Is this ready for review or is there still changes/testing to be done?

[niklaslong]

Should be good to go in theory. Fabiano has encountered the error again on a client, I've sent him a patched branch to try, hopefully we can validate the fix in practice that way 🤞

[HarukaMa]

Tested this on my 3-node setup and this works. Node would still corrupt the database or stop syncing for unknown reasons, but there's no assertion failed: !already_paused anymore.

[niklaslong]

@HarukaMa thank you for testing the branch! Did you spot any other atomic related panics in your logs?

[HarukaMa]

@HarukaMa thank you for testing the branch! Did you spot any other atomic related panics in your logs?

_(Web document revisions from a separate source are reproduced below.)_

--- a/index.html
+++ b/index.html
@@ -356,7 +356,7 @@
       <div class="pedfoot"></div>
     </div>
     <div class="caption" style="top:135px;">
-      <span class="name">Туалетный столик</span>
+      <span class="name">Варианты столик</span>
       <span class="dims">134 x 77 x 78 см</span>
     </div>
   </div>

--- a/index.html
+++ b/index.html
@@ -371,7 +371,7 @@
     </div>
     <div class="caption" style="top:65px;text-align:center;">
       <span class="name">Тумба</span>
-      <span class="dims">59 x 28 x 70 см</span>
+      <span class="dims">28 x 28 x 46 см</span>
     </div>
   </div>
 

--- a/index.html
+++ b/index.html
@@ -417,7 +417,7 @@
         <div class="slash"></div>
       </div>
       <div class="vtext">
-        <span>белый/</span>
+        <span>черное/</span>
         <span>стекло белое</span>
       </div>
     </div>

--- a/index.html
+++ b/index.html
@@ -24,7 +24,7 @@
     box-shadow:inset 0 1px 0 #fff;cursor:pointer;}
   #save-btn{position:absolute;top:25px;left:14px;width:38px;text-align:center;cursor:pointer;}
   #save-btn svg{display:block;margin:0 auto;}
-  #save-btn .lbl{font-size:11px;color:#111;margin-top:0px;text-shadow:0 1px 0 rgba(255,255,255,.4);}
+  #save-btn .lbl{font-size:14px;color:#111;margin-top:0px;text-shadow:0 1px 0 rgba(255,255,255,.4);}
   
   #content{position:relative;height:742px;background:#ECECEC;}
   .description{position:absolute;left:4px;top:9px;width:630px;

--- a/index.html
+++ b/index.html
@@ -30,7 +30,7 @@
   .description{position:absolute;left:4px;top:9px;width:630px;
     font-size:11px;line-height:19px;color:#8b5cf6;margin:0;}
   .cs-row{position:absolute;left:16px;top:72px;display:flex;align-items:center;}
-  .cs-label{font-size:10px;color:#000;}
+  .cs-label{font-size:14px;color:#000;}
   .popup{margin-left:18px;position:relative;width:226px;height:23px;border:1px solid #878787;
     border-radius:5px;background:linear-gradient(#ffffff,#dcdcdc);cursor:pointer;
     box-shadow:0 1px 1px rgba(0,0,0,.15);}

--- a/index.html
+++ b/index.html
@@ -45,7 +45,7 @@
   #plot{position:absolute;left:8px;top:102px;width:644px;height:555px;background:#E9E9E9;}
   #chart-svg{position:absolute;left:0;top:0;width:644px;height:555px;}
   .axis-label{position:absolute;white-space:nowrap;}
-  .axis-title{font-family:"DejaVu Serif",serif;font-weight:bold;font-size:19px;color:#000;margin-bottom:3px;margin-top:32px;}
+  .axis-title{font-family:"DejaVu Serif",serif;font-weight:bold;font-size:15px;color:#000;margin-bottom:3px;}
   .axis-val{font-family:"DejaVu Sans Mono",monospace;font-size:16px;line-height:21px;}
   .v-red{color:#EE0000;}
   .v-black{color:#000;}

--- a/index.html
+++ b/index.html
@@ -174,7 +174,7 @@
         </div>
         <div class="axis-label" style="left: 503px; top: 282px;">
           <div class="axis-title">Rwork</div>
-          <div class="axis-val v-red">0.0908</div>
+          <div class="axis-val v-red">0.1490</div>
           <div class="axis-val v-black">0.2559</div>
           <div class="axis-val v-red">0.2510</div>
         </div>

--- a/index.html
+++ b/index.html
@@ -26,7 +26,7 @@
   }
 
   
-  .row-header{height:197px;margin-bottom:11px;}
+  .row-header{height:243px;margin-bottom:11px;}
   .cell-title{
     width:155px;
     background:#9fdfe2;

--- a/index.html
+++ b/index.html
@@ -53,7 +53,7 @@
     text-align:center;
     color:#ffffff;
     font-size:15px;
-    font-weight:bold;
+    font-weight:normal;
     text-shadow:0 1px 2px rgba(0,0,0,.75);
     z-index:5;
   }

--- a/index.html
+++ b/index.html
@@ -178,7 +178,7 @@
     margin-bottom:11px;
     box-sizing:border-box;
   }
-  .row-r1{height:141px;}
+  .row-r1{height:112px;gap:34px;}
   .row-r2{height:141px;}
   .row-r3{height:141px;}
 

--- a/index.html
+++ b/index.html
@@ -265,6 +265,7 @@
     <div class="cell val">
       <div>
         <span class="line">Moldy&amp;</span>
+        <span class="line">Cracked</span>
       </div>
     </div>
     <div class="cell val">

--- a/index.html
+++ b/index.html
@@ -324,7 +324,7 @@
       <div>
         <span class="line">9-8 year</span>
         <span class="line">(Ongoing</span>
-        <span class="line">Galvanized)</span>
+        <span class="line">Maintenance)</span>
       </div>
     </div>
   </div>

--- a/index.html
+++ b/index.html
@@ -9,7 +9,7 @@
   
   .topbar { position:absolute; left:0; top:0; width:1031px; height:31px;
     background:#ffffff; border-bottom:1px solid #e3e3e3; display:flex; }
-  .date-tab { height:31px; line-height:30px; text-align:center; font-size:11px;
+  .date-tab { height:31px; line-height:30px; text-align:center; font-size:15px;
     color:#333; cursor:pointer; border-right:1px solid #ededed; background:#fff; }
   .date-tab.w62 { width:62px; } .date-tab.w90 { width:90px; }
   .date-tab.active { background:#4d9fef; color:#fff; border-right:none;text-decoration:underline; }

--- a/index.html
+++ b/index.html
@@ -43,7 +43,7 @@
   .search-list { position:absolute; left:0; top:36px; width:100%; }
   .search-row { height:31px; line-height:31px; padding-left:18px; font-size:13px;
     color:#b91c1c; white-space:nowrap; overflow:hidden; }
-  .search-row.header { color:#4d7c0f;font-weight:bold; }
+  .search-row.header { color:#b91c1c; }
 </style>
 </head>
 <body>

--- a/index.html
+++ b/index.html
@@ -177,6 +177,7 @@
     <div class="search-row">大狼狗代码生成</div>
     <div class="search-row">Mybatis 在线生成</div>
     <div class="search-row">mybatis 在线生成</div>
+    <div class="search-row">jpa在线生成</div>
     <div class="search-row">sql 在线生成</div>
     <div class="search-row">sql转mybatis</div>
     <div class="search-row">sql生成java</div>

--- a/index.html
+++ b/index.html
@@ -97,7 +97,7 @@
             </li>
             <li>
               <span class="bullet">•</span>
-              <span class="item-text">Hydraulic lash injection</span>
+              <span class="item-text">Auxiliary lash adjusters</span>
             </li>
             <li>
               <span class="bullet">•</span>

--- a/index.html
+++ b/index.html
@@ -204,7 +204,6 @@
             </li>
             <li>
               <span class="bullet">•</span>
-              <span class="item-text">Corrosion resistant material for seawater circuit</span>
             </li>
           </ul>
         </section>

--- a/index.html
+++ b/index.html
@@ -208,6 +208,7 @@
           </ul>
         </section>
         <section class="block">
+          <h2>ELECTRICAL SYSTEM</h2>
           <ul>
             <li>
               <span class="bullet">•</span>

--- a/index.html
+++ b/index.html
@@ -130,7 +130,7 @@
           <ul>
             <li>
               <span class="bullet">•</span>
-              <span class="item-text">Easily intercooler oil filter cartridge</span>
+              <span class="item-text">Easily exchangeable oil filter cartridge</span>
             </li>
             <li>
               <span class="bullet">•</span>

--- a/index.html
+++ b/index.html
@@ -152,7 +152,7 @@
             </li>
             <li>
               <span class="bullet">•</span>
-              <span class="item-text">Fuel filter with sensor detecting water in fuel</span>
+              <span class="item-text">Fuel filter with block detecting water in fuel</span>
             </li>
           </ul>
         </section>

hmm, after grepping the logs I did see a few panics about 16 hours ago, but as the stderr is not logged to log file I'm not sure what they are about now.

[ljedrz]

LGTM post-rebase 👌

[iamalwaysuncomfortable]

This seems like the correct approach, but can we be sure this doesn't have any deleterious side effects? How are we sure that it doesn't?

[ljedrz]

This always should have been there; block insertion is the only operation where pausing is used (because block insertion and finalization are technically separate atomic operations, but they need to be treated atomically here), and once the pause is in force, it MUST be undone by the end of that operation or if that operation fails (which is covered by this PR).